The move follows years of frustration in which both the police and Plaid Cymru councillors have repeatedly asked the Council Cabinet to take over parking enforcement from the police, known as Civil Parking Enforcement. The great benefit of this is that money from parking fines would go back to the Council and can be re-used for improving local transport services whereas the current fines from parking tickets simply go straight into the UK Treasury.
The sense of such a move was highlighted recently when the Council's own Finance Department pinpointed taking on parking enforcement as a way for the Council to save money and avoid additional cuts. Civil Parking Enforcement is also a pre-requisite for Residents' Parking schemes, something constantly requested by local residents within Aberystwyth
The reasons for the Council Cabinet's stubborn refusal to act have never been made entirely clear and they have become increasingly isolated as other Councils all around them have taken on the role.
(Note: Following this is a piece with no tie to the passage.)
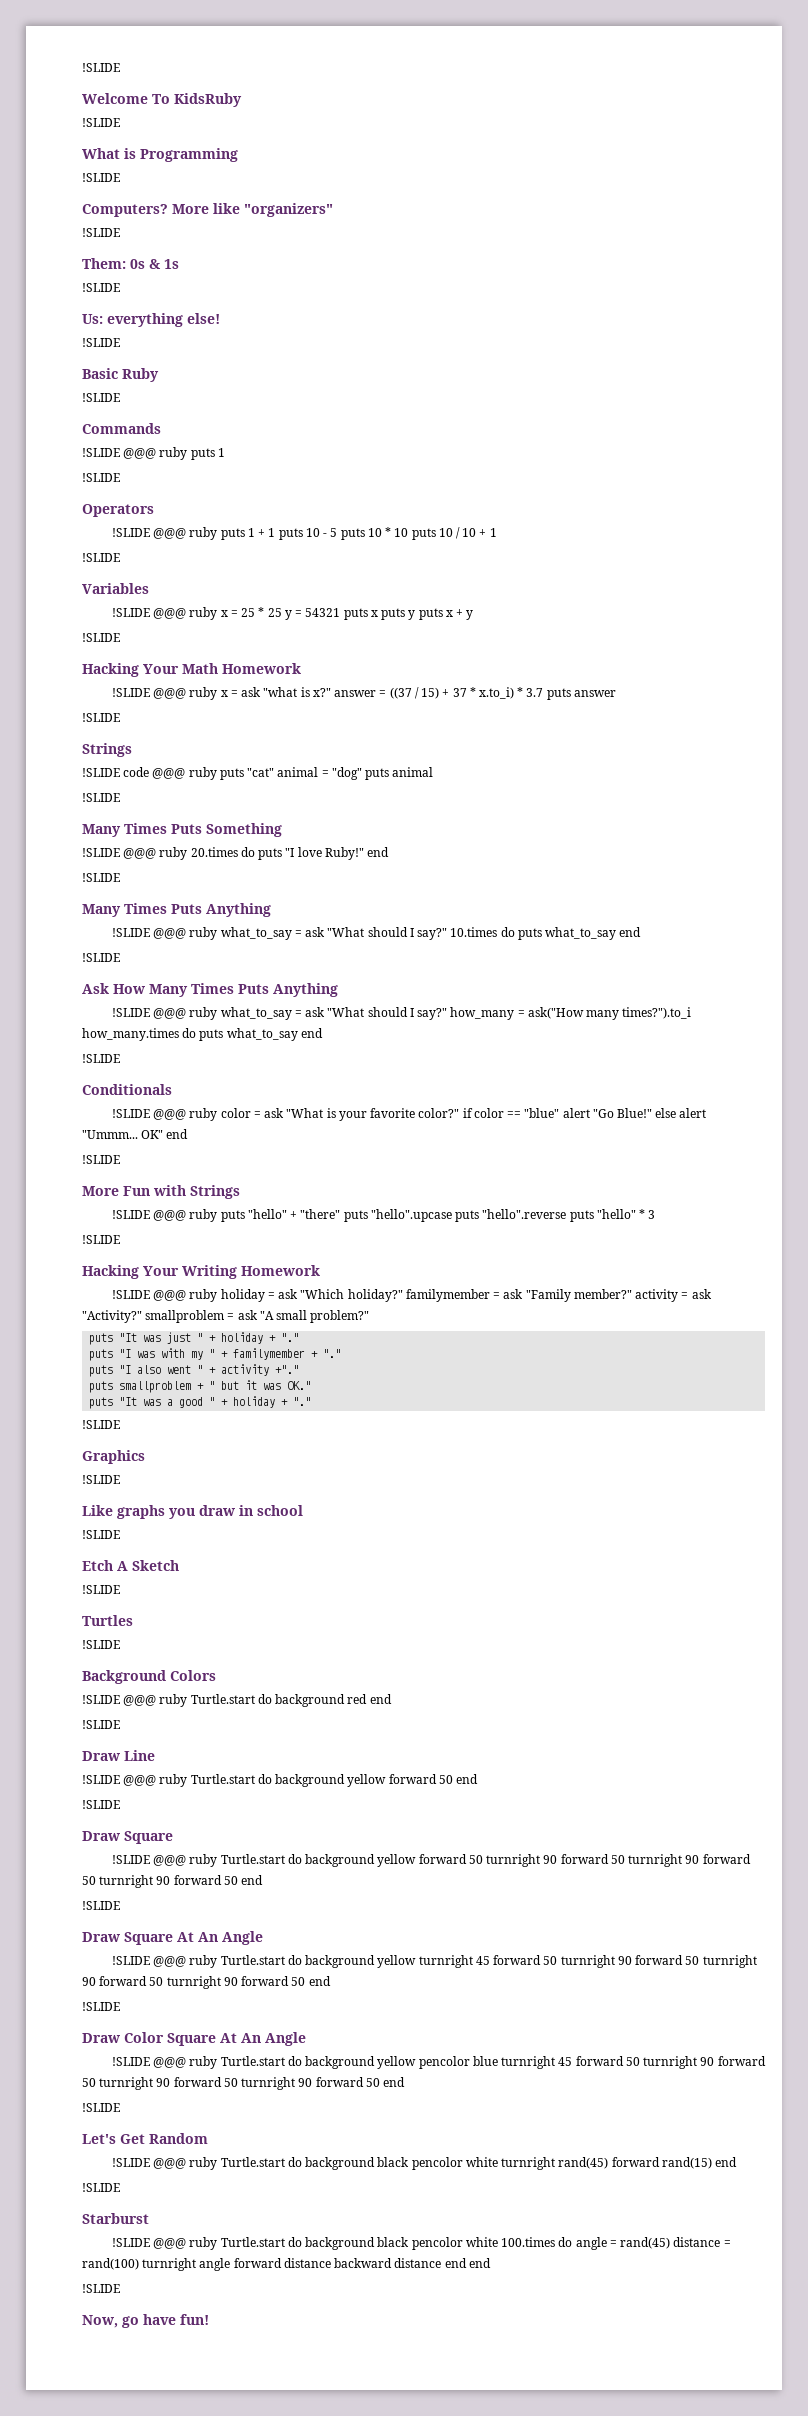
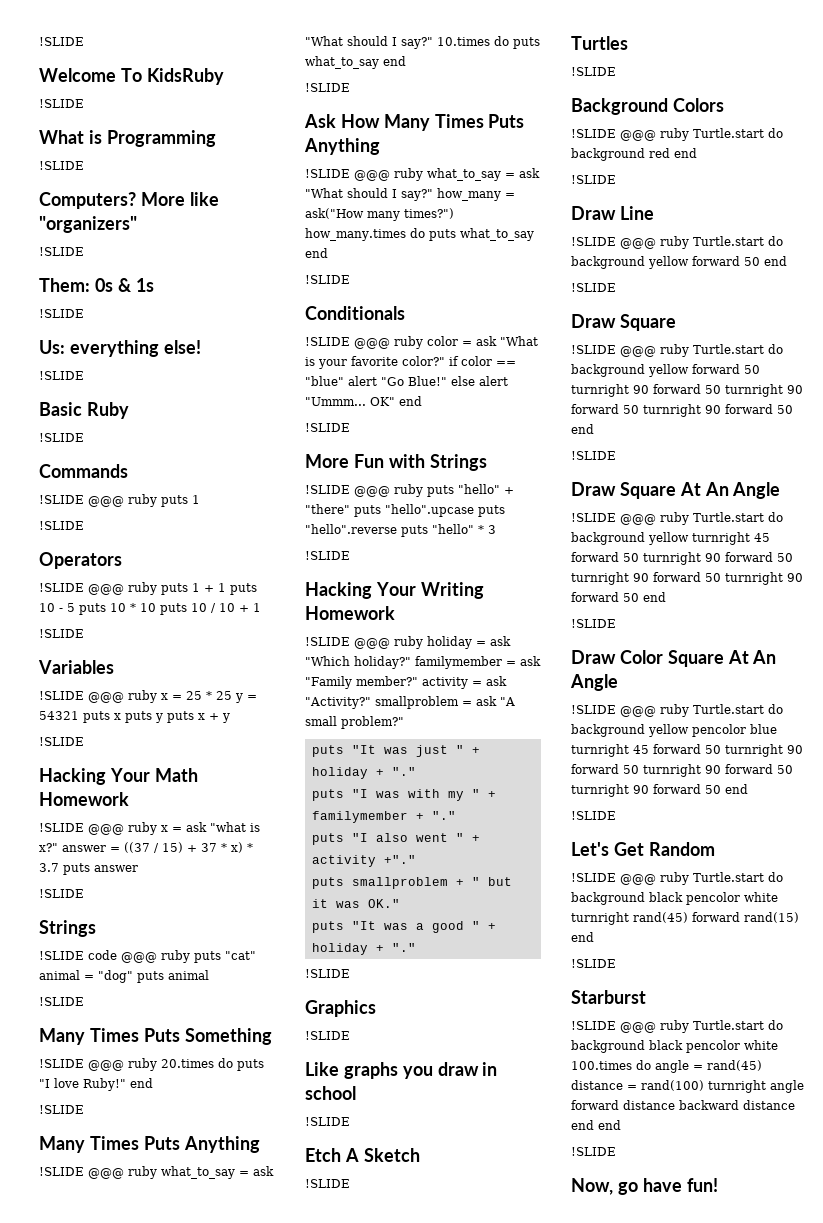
- !SLIDE @@@ ruby x = ask "what is x?" answer = ((37 / 15) + 37 * x.to_i) * 3.7 puts answer
+ !SLIDE @@@ ruby x = ask "what is x?" answer = ((37 / 15) + 37 * x) * 3.7 puts answer
- !SLIDE @@@ ruby what_to_say = ask "What should I say?" how_many = ask("How many times?").to_i how_many.times do puts what_to_say end
+ !SLIDE @@@ ruby what_to_say = ask "What should I say?" how_many = ask("How many times?") how_many.times do puts what_to_say end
At a meeting yesterday, when councillors were first told of the situation, I asked how long it would take for the Council to take on the Civil Parking Enforcement role, now that it looks as if they will have no alternative. I was told that, if the Council Cabinet agree to this in March (a big 'if'), the practical and legal issues will take at least a year to work through. The period between the and of May and that taking place could be very interesting.
A statement today by Dyfed-Powys Police said,
“In relation to enforcement during the transition, officers will respond to calls from the public to deal with parking problems in Ceredigion and will assist with pre-planned events. This will not be the service currently provided by the wardens and any calls relating to parking will have to balanced with other operational demands”.